Instructions to follow -> Set down only what runs from the line containing "total quantity: 22 -> 19" through the last line of the data, exactly as it reads.

Available data Block Start

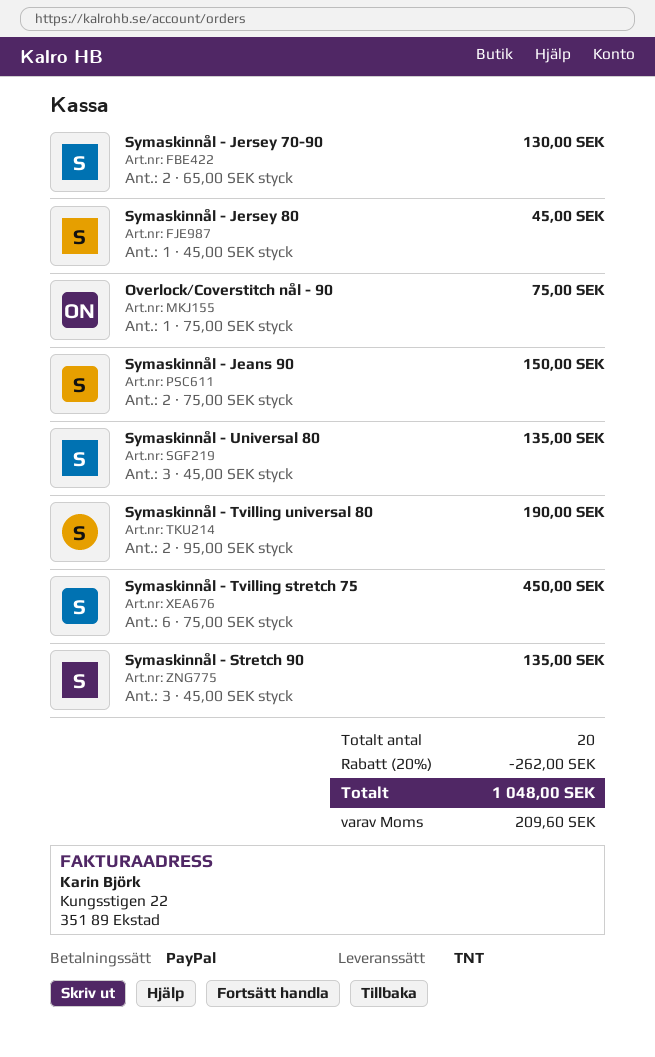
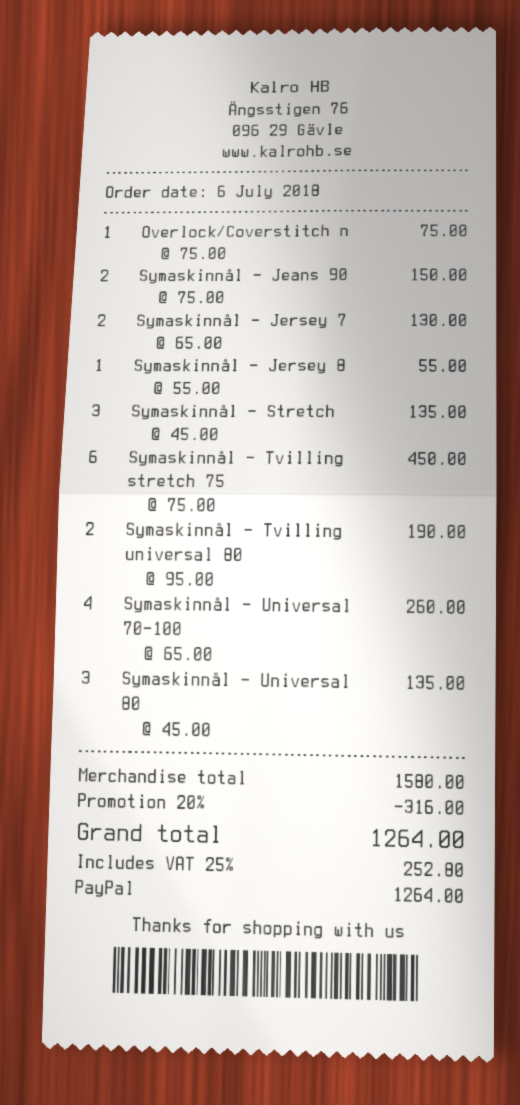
Symaskinnål - Jersey 80: 1 x 45.00 = 45.00 -> 1 x 55.00 = 55.00
Symaskinnål - Universal 70-100: none -> 4 x 65.00 = 260.00
discount: 20% = 262.00 -> 20% = 316.00
tax: 209.60 -> 252.80
total: 1048.00 -> 1264.00

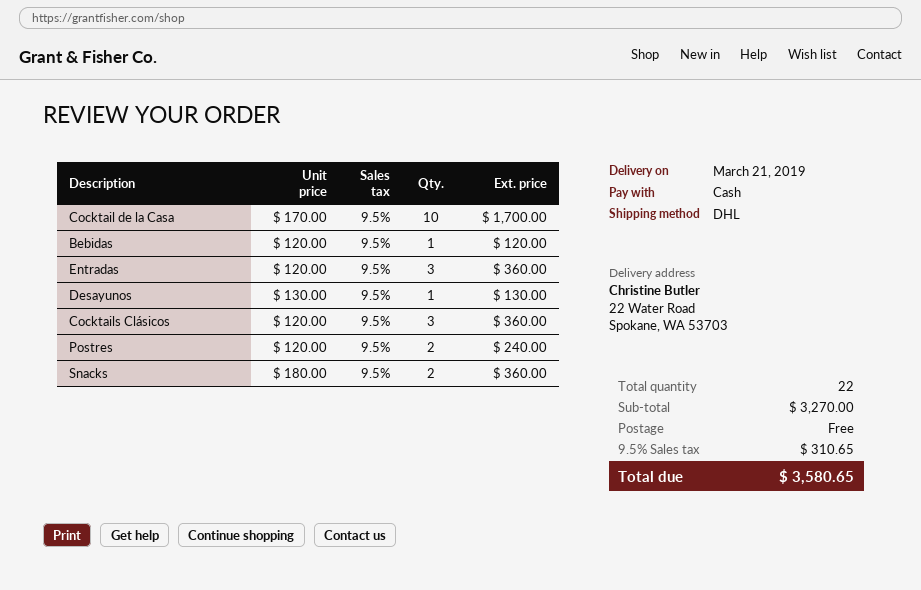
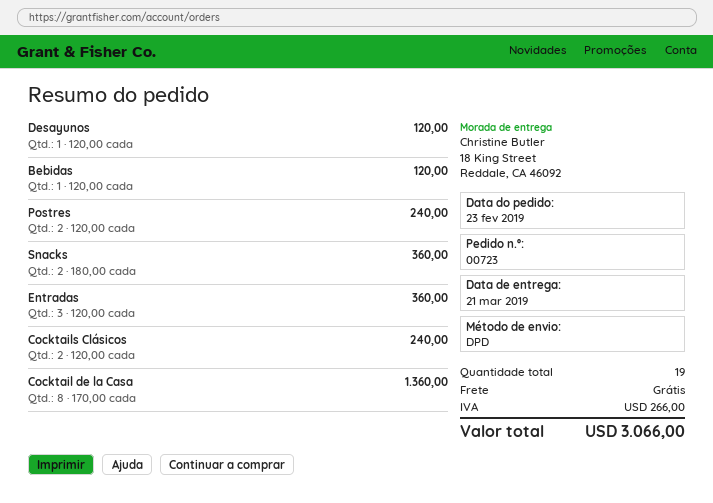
shipping method: DHL -> DPD
ship to: 22 Water Road, Spokane, WA 53703 -> 18 King Street, Reddale, CA 46092
Cocktail de la Casa: 10 x 170.00 = 1700.00 -> 8 x 170.00 = 1360.00
Desayunos: 1 x 130.00 = 130.00 -> 1 x 120.00 = 120.00
Cocktails Clásicos: 3 x 120.00 = 360.00 -> 2 x 120.00 = 240.00
total quantity: 22 -> 19
tax: 310.65 -> 266.00
total: 3580.65 -> 3066.00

Available data Block End

Your solution ->
total quantity: 22 -> 19
tax: 310.65 -> 266.00
total: 3580.65 -> 3066.00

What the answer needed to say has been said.